| Supplied records |
--- START ---

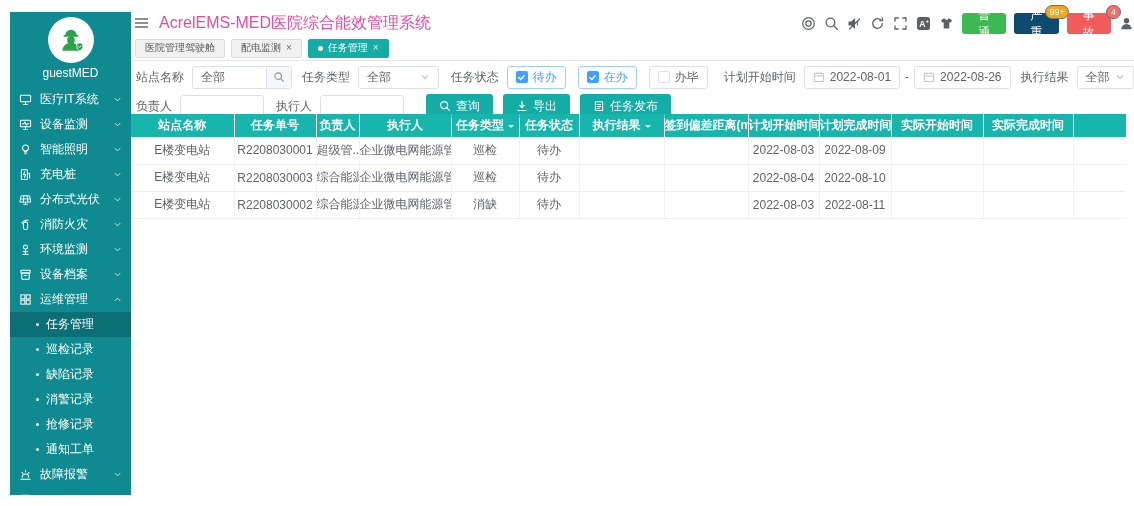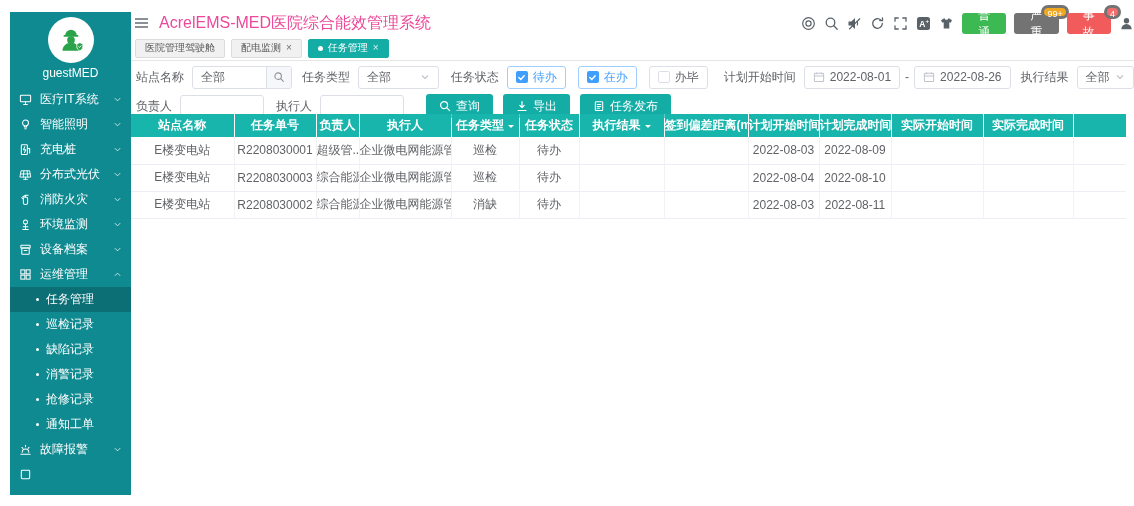--- a/index.html
+++ b/index.html
@@ -21,23 +21,23 @@
 
   
   .topbar { position:absolute; left:135px; top:10px; height:26px; display:flex; align-items:center; }
   .hamburger { display:flex; flex-direction:column; gap:2.5px; margin-right:11px; cursor:pointer; }
   .hamburger i { display:block; width:13px; height:1.8px; background:#8a9097; }
   .app-title { font-size:16px; font-weight:500; color:#ec4899; white-space:nowrap; }
   .top-icons { position:absolute; left:801px; top:13px; display:flex; align-items:center; gap:8px; }
   .tool-icon { display:flex; cursor:pointer; }
   .alarm-btn { position:relative; height:21px; padding:0 11px; border:none; border-radius:3px; color:#fff; font-size:12px; display:flex; align-items:center; cursor:pointer; font-family:inherit; }
   .alarm-btn.green { background:#3db954;font-family:Liberation Mono, monospace; }
-  .alarm-btn.orange { background:#737373; }
+  .alarm-btn.orange { background:#0c4a6e; }
   .alarm-btn.red { background:#f25b5b; }
-  .badge { position:absolute; top:-8px; right:-10px; min-width:15px; height:14px; line-height:13px; padding:0 3px; border-radius:8px; font-size:9px; color:#fff; text-align:center; border:3px solid #737373; }
+  .badge { position:absolute; top:-8px; right:-10px; min-width:15px; height:14px; line-height:13px; padding:0 3px; border-radius:8px; font-size:9px; color:#fff; text-align:center; border:1px solid #737373; }
   .badge.orange { background:#f0a61f; }
   .badge.red { background:#f56c6c; }
 
   
   .tabbar { position:absolute; left:131px; top:36px; right:0; height:25px; border-bottom:1px solid #e6e6e6; display:flex; align-items:center; gap:6px; padding:0 4px; background:#fff; }
   .tab { display:flex; align-items:center; gap:5px; height:19px; padding:0 9px; font-size:10px; color:#5a5a5a; background:#f1f1f1; border:1px solid #dcdcdc; border-radius:2px; cursor:pointer; white-space:nowrap; }
   .tab.active { background:#13ada6; border-color:#13ada6; color:#fff; }
   .tab .tdot { width:5px; height:5px; border-radius:50%; background:#fff; }
   .tab .x { font-size:10px; line-height:1; opacity:.85; cursor:pointer; }
 
@@ -90,20 +90,31 @@
       </svg>
     </div>
     <div class="username">guestMED</div>
 
     <div class="side-item">
       <svg class="si" width="13" height="13" viewBox="0 0 14 14" fill="none" stroke="#fff" stroke-width="1.1" stroke-linecap="round">
           <rect x="1.5" y="2.5" width="11" height="7" rx="0.8"></rect>
           <path d="M5 12.5h4M7 9.5v3"></path>
         </svg>
       <span class="lbl">医疗IT系统</span>
+      <svg class="chev" width="9" height="9" viewBox="0 0 10 10" fill="none" stroke="#fff">
+          <path d="M2 3.5l3 3 3-3"></path>
+        </svg>
+    </div>
+    <div class="side-item">
+      <svg class="si" width="13" height="13" viewBox="0 0 14 14" fill="none" stroke="#fff" stroke-width="1.1" stroke-linecap="round">
+          <rect x="1.5" y="2.5" width="11" height="7" rx="0.8"></rect>
+          <path d="M3.5 6.2h1.8l1-1.8 1.6 3.2 1-1.4h1.6"></path>
+          <path d="M5 12.5h4M7 9.5v3"></path>
+        </svg>
+      <span class="lbl">设备监测</span>
       <svg class="chev" width="9" height="9" viewBox="0 0 10 10" fill="none" stroke="#fff">
           <path d="M2 3.5l3 3 3-3"></path>
         </svg>
     </div>
     <div class="side-item">
       <svg class="si" width="13" height="13" viewBox="0 0 14 14" fill="none" stroke="#fff" stroke-width="1.1" stroke-linecap="round">
           <circle cx="7" cy="5.3" r="3.2"></circle>
           <path d="M5.8 8.6v1.2h2.4V8.6M6.2 11.6h1.6"></path>
         </svg>
       <span class="lbl">智能照明</span>

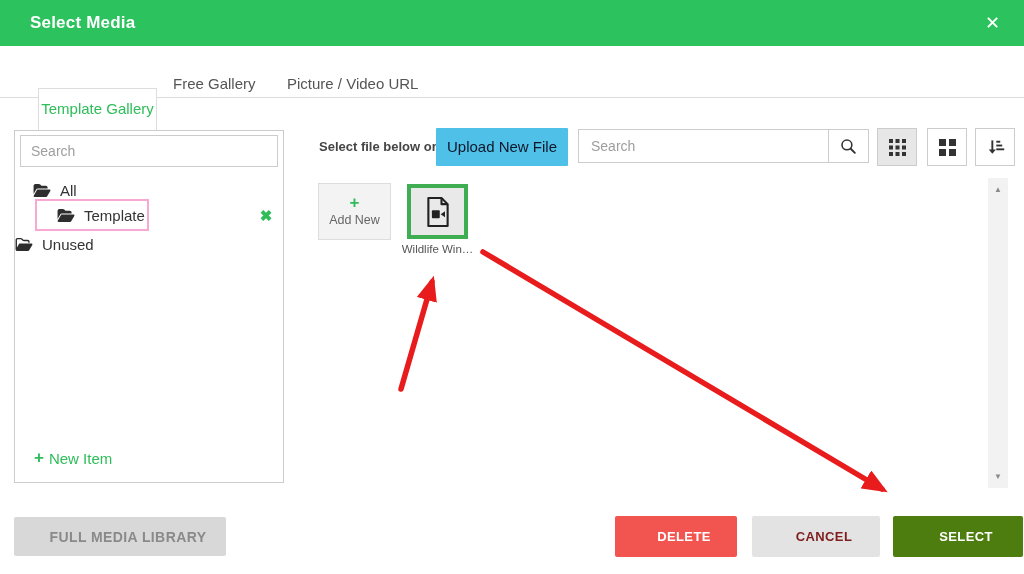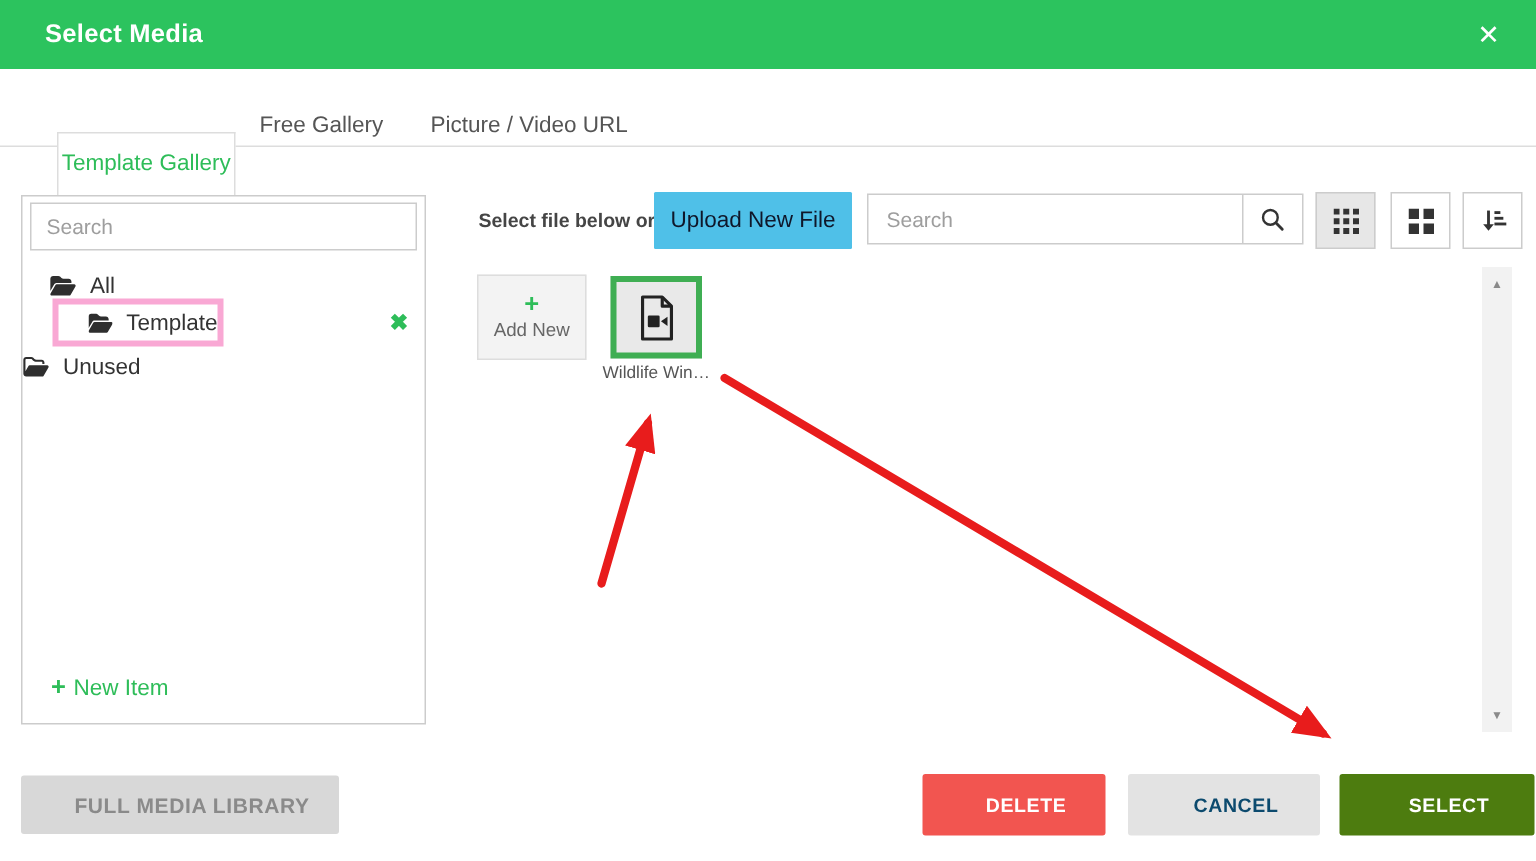--- a/index.html
+++ b/index.html
@@ -49,21 +49,21 @@
   .side-search {
     position: absolute; left: 5px; top: 4px; width: 258px; height: 32px;
     border: 1px solid #ccc; padding: 0 10px; font-size: 14px; color: #444;
     font-family: "Liberation Sans", sans-serif; outline: none; background: #fff;
   }
   .side-search::placeholder { color: #9e9e9e; }
   .tree-row { position: absolute; display: flex; align-items: center; gap: 9px; color: #333; font-size: 15px; cursor: pointer; }
   .row-all { left: 18px; top: 51px; }
   .row-template {
     left: 20px; top: 68px; width: 114px; height: 32px;
-    border: 4px solid #f9a8d4; padding-left: 20px;
+    border: 2px solid #f9a8d4; padding-left: 20px;
   }
   .row-unused { left: 0; top: 105px; }
   .folder-x {
     position: absolute; left: 241px; top: 75px;
     color: #2ebd59; font-size: 15px; font-weight: bold; cursor: pointer;
     width: 20px; height: 20px; text-align: center; line-height: 20px;
     background: #fff; border-radius: 50%;
   }
   .new-item {
     position: absolute; left: 19px; bottom: 14px;
@@ -131,21 +131,21 @@
 
   
   .footer-btn {
     top: 516px; height: 41px; border: none; cursor: pointer;
     font-family: "Liberation Sans", sans-serif;
     font-size: 13px; font-weight: bold; text-align: center; line-height: 41px;
     border-radius: 2px; letter-spacing: .4px; padding-left: 16px;
   }
   .btn-library { left: 14px; top: 517px; width: 212px; height: 39px; background: #d8d8d8; color: #8a8a8a; font-size: 14px; }
   .btn-delete  { left: 615px; width: 122px; background: #f25550; color: #fff; }
-  .btn-cancel  { left: 752px; width: 128px; background: #e3e3e3; color: #0c4a6e; }
+  .btn-cancel  { left: 752px; width: 128px; background: #e3e3e3; color: #7f1d1d; }
   .btn-select  { left: 893px; width: 130px; background: #4d7c0f; color: #fff; text-align: center; }
 
   
   .arrows { left: 0; top: 0; width: 1024px; height: 574px; z-index: 20; pointer-events: none; }
 
   .icon-svg { display: block; }
 </style>
 </head>
 <body>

--- END ---

| Activity |
Your answer should be one number: how many lines above include the word "chev".

| Result below |
2